Rivals Close In on the Price Gap
The 4Runner’s climbing prices have opened room for cross-shoppers who once wouldn’t have looked twice.
- Honda Passport TrailSport – starts at $48,450, with the TrailSport Elite at $52,450; a unibody rival that reaches nearly everywhere the 4Runner does
- Ford Bronco – spans $40,495 to $79,995; more capable off-road on paper, but less roomy and comfortable day to day
- Jeep Grand Cherokee and Grand Cherokee L – $38,415 to $62,195, with a third-row option the 4Runner limits to just two trims
- Toyota Land Cruiser – starts around $58,275, sharing the 4Runner’s TNGA-F platform one rung up Toyota’s own ladder
None of them quite match the 4Runner’s mix of reliability reputation and resale strength, but the gap between the cheapest 4Runner and the priciest one has grown wide enough that shoppers now cross-shop trims within the same nameplate as often as they cross-shop brands.

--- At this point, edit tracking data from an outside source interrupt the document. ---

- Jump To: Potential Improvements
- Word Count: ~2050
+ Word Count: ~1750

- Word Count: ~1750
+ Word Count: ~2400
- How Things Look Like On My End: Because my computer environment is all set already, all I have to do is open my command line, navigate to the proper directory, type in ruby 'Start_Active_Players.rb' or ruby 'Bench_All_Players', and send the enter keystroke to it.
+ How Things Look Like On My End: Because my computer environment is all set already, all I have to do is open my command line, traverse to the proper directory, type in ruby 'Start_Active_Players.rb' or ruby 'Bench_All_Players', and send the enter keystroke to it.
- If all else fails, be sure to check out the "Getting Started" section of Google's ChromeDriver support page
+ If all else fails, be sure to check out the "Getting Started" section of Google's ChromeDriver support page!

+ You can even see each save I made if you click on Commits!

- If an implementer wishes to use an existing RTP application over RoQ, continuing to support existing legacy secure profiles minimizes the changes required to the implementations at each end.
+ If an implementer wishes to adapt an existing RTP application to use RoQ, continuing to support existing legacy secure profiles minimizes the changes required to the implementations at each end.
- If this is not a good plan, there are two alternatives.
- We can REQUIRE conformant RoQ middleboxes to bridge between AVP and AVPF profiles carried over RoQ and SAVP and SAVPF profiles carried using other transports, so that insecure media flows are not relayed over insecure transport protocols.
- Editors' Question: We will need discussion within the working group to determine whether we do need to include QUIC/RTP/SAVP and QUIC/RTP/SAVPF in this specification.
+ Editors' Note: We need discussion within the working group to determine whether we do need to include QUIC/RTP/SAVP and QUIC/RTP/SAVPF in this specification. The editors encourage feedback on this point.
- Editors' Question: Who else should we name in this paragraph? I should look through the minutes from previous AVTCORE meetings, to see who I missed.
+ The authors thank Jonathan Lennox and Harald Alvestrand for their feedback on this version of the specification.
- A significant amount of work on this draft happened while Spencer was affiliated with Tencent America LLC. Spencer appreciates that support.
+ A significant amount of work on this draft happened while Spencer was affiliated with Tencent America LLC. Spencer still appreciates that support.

Toyota Sends the Luxury Question to Lexus
Toyota already builds a body-on-frame flagship engineered purely around comfort, the Lexus LX. The Platinum trim borrows pieces of that playbook, heated rear seats, premium hide, a JBL system with a portable speaker, without fully committing to it.
A buyer chasing genuine trail capability can swap the Platinum’s street tires and wheels for something rougher. That just adds cost to a trim that already starts above $64,000. The 4Runner’s cheapest trim still opens with real four-wheel-drive hardware under $43,000, and it’s the priciest trims, the ones outselling everything else this year, where testers say the gap between the pitch and the reality is widest.
Frequently Asked Questions
What does the 2026 Toyota 4Runner cost?
Pricing runs from $42,070 for the base SR5 to $68,400 for the TRD Pro, before a destination charge. Kelley Blue Book’s Fair Purchase Pricing data suggests most shoppers pay less than sticker, typically between $41,800 and $55,300 depending on trim.
What’s the difference between the i-FORCE and i-FORCE MAX engines?
The standard i-FORCE turbo four makes 278 horsepower and 317 lb-ft of torque. The i-FORCE MAX hybrid adds an electric motor for 326 horsepower and 465 lb-ft, but it also adds more than 600 pounds to a Limited trim, according to J.D. Power’s testing, part of why its real-world mpg gains are modest.
Can the 2026 4Runner seat seven people?
Only two trims offer a third row. The SR5 offers it as a $770 option and the Limited as a $1,330 option, each adding a 50/50-split bench that pushes seating from five to seven.
How much can the 2026 4Runner tow?
Every 2026 4Runner can tow up to 6,000 pounds when properly equipped. The roof can carry up to 165 pounds of gear while driving and up to 770 pounds when supporting a rooftop tent overnight.
Is the i-FORCE MAX hybrid worth the extra cost?
It depends on how the SUV gets used. The hybrid option costs roughly $4,000 more than the standard engine, and testers have found its real-world fuel economy gains over the standard turbo four are smaller than the window sticker implies.
What changed on the 4Runner for the 2026 model year?
Toyota made few changes after the 2025 redesign. The main update lets buyers add the Stabilizer Disconnect Mechanism to the i-FORCE MAX TRD Off-Road Premium, a feature previously reserved for the Trailhunter and TRD Pro trims.
Does the 4Runner hold its value well?
Yes. Kelley Blue Book gave the 2026 4Runner its Best Resale Value Award among new SUVs, citing depreciation that trails most competitors after five years of ownership.